In the form, y=mx + b, we use the command, lm(y~x), meaning, fit the predictor variable x into the model to predict y. Look at the values of (Intercept) and murder. The column, Estimate gives the value you need in your linear model. The column for Pr(>|t|) describes whether the predictor is useful to the model.
cor(nba2$age, nba2$per)
## [1] 0.04143486
fit1 <- lm(age ~ per, data = nba2)
summary(fit1)
##
## Call:
## lm(formula = age ~ per, data = nba2)
##
## Residuals:
## Min 1Q Median 3Q Max
## -7.3269 -3.0965 -0.9954 2.8241 14.9393
##
## Coefficients:
## Estimate Std. Error t value Pr(>|t|)
## (Intercept) 25.79461 0.37370 69.024 <2e-16 ***
## per 0.02464 0.02571 0.958 0.338
## ---
## Signif. codes: 0 '***' 0.001 '**' 0.01 '*' 0.05 '.' 0.1 ' ' 1
##
## Residual standard error: 4.178 on 534 degrees of freedom
## Multiple R-squared: 0.001717, Adjusted R-squared: -0.0001526
## F-statistic: 0.9184 on 1 and 534 DF, p-value: 0.3383
p value = 2e-16 < 0.05 then a small p-value (typically ≤ 0.05) indicates strong evidence against the null hypothesis, so you reject the null hypothesis. Therefore, there is a strong relationship between the age and the rate.
p3 +
geom_point(mapping = aes(per, age, size = g), color = "red") + xlim(0,10) + ylim(0,1200) +
ggtitle ("AGE OF PLAYERS VERSUS PLAYER RATE EFFICIENCY", subtitle = "Sizes of circles are proportional to number of games")
## Scale for 'x' is already present. Adding another scale for 'x', which
## will replace the existing scale.
## Scale for 'y' is already present. Adding another scale for 'y', which
## will replace the existing scale.
## Warning: Removed 400 rows containing missing values (geom_point).

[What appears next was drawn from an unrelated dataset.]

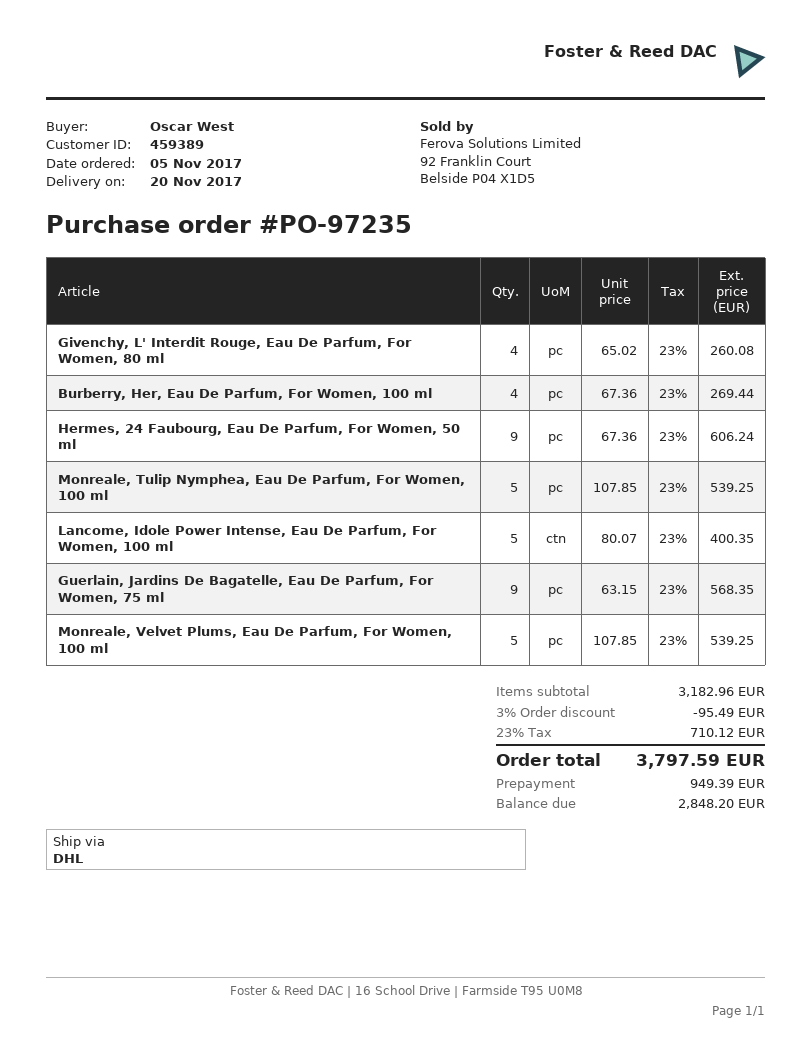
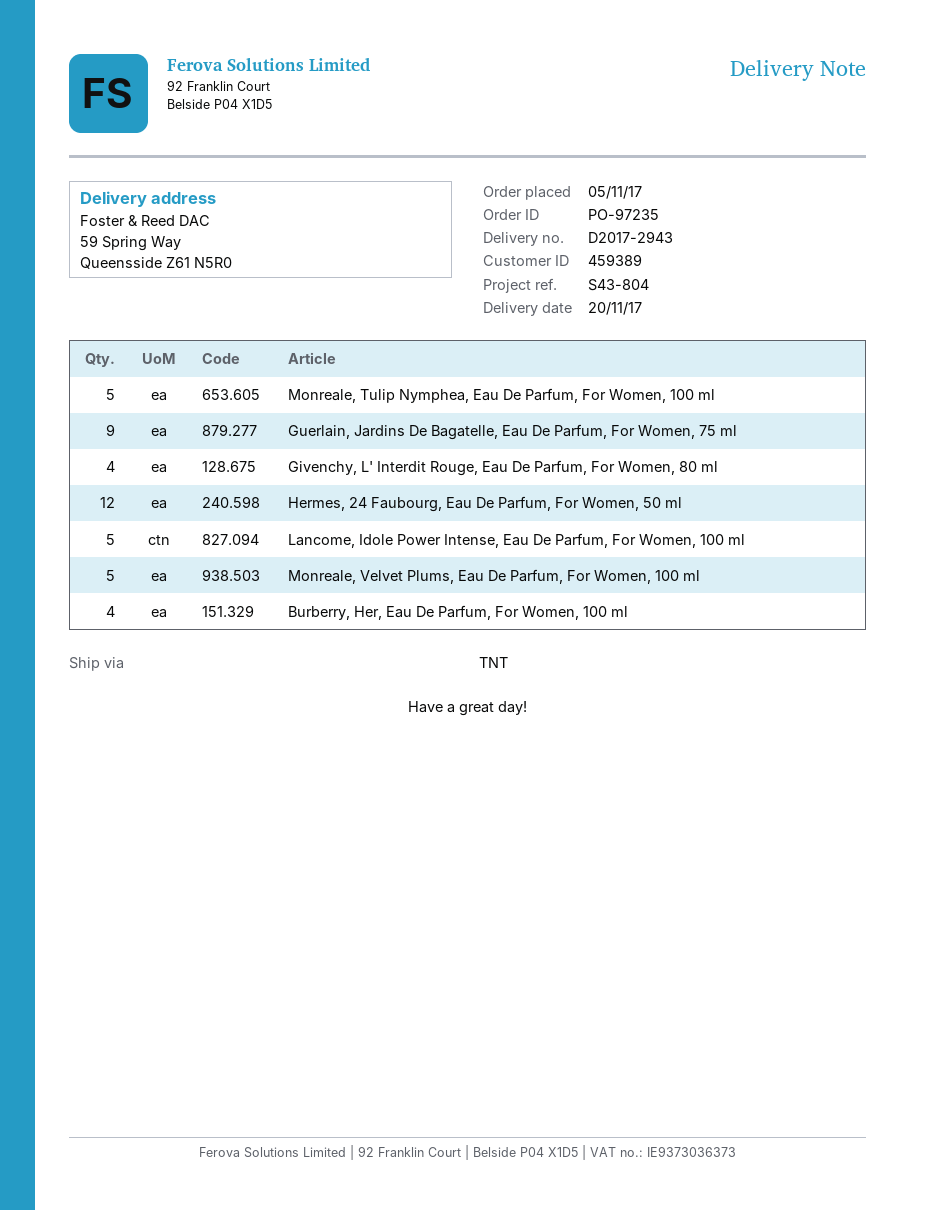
shipping method: DHL -> TNT
Hermes, 24 Faubourg, Eau De Parfum, For Women, 50 ml: 9 -> 12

p <- ggplot(nba2, aes(x = per, y = age, size = g, text = paste("rk:", rk))) + theme_minimal(base_size = 12) +
geom_point(alpha = 0.5, color = "red") + xlim(0,10) + ylim(0,1200) +
ggtitle ("AGE OF PLAYERS VERSUS PLAYER RATE EFFICIENCY", subtitle = "Sizes of circles are proportional to number of games")
p <- ggplotly(p)
p
Write a short essay
a- The topic is about the NBA. The data contains stats of players in NBA in 2017-2018 The dataset we used is from the following database: https://www.kaggle.com/mcamli/nba17-18/version/4. In this dadabase, there are 540 observations and 27 variables: Rk = Rank Player = Name of player Pos = Position Age = Age of Player at the start of February 1st of that season. Tm = Team G = Games MP = Minutes Played Per Game PER = Player Efficiency Rating TS% = True Shooting % 3PAr = 3-Point Attempt Rate FTr = Free Throw Rate ORB% = Offensive Rebound Percentage DRB% = Defensive Rebound Percentage TRB% = Total Rebound Percentage AST% = Assist Percentage STL% = Steal Percentage BLK% = Block Percentage TOV% = Turnover Percentage USG% = Usage Percentage OWS = Offensive Win Shares DWS = Defensive Win Shares WS = Win Shares WS/48 = Win Shares Per 48 Minutes OBPM = Offensive Box Plus/Minus DBPM = Defensive Box Plus/Minus BPM = Box Plus/Minus VORP = Value Over Replacement
In this project, we are interested in a relationship between the age of players and player efficiency rate of the NBA (sport I like). We used the the “dplyr” packages to clean the data especially by dropping the missing values which are 3.
b- Through scatterplots and histograms, we wer surprized by the high value of the rank 344 which is outtlier. This player has only 1 game and are the age 24. My expectation was to figure out the oulier related to players who have many games in their assets.